# 02 - turn that screw.



## bilt-hamber kid (Dec 4, 2007)

My 02 contract finished a couple of months ago, and I decided not to renew, and spend some time looking for a new phone instead of simply doing the upgrade thing. I was paying about £45 a month, for x hundred minutes and texts - the usual, crap deal.

Anyway, 2 months ago, I went on to their Simplicity deal, which allowed me 200 minutes and texts for £15 amonth, no commitment. Fair enough, I thought. I phoned them on Friday to get the PAC and told them I wanted to leave 02. I heard a stifled squeek on the other end of the line and someone asked me if I would stay if they could offer me a deal.

What kind of deal, said I, after all - I have been with you for a long time, and it would be a shame to finish like this..

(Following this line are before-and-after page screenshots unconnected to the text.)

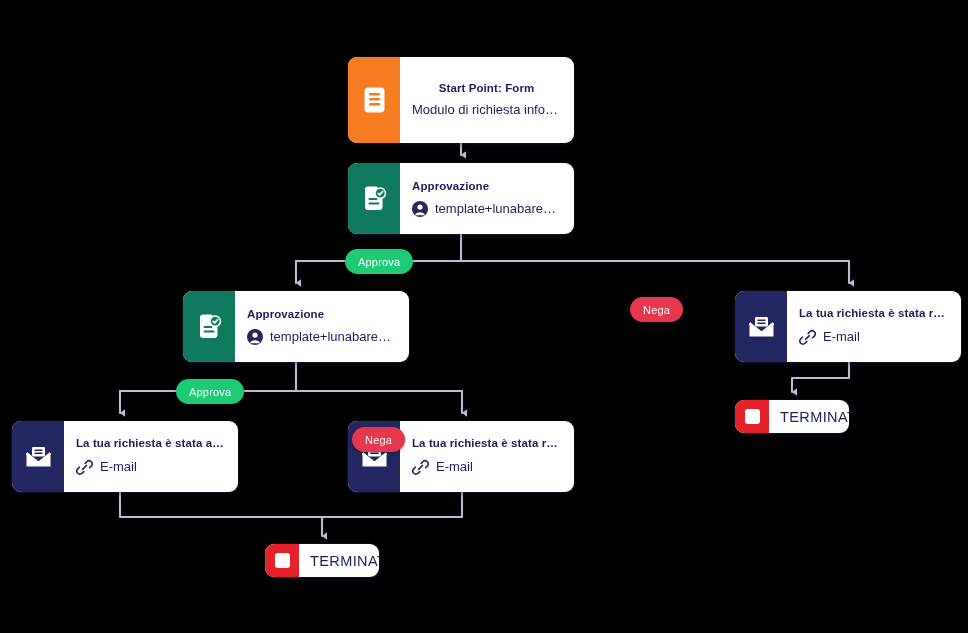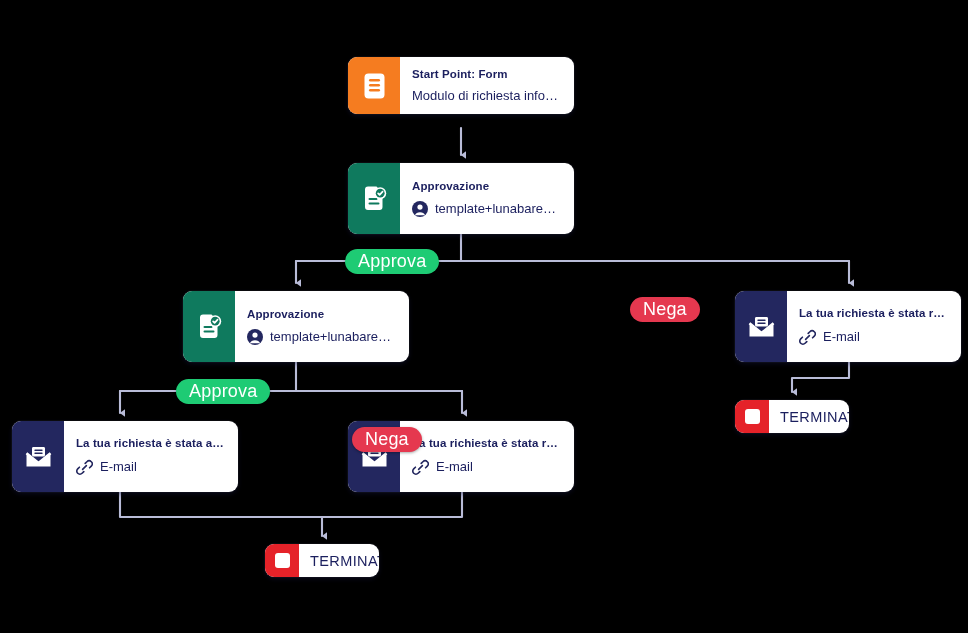--- a/index.html
+++ b/index.html
@@ -100,7 +100,7 @@
   .ic-red    { background: #e52229; }
 
   
-  .n-start { left: 348px; top: 57px;  width: 226px; height: 57px; }
+  .n-start { left: 348px; top: 57px;  width: 226px; height: 86px; text-align: center; }
   .n-appr1 { left: 348px; top: 163px; width: 226px; height: 71px; }
   .n-appr2 { left: 183px; top: 291px; width: 226px; height: 71px; }
   .n-mail-rej-top { left: 735px; top: 291px; width: 226px; height: 71px; }

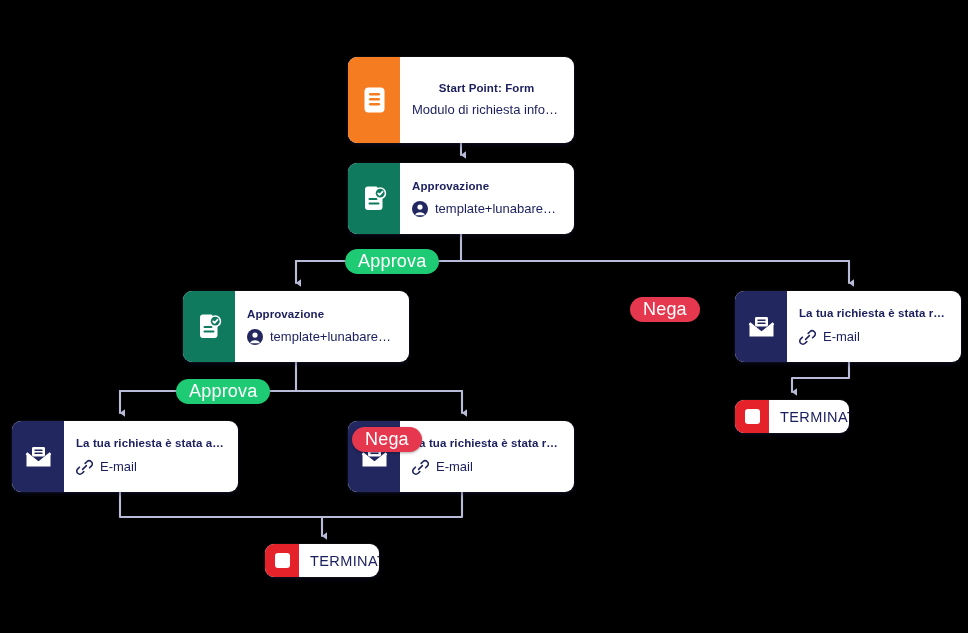--- a/index.html
+++ b/index.html
@@ -121,7 +121,7 @@
     height: 25px;
     padding: 0 13px;
     border-radius: 13px;
-    font-size: 18px;
+    font-size: 11px;
     color: #ffffff;
     letter-spacing: .2px;
     white-space: nowrap;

200 minutes to any network, 200 minutes to BT, 200 texts and unlimited to other 02 users for a tenner a month and no commitment.. they said. Not bad, I heard myself saying.. but can you be a little more flexible on the price? They were. 

All that, for just £8 a month, no commitment.

Moral. If you're about to finish an 02 contract, turn the screw.


----------



## Stew (Jul 9, 2007)

Not bad. They offered me 10 quid deal but I ended up taking an upgrade to the orbit II (had an orbit) and got heaps of stuff.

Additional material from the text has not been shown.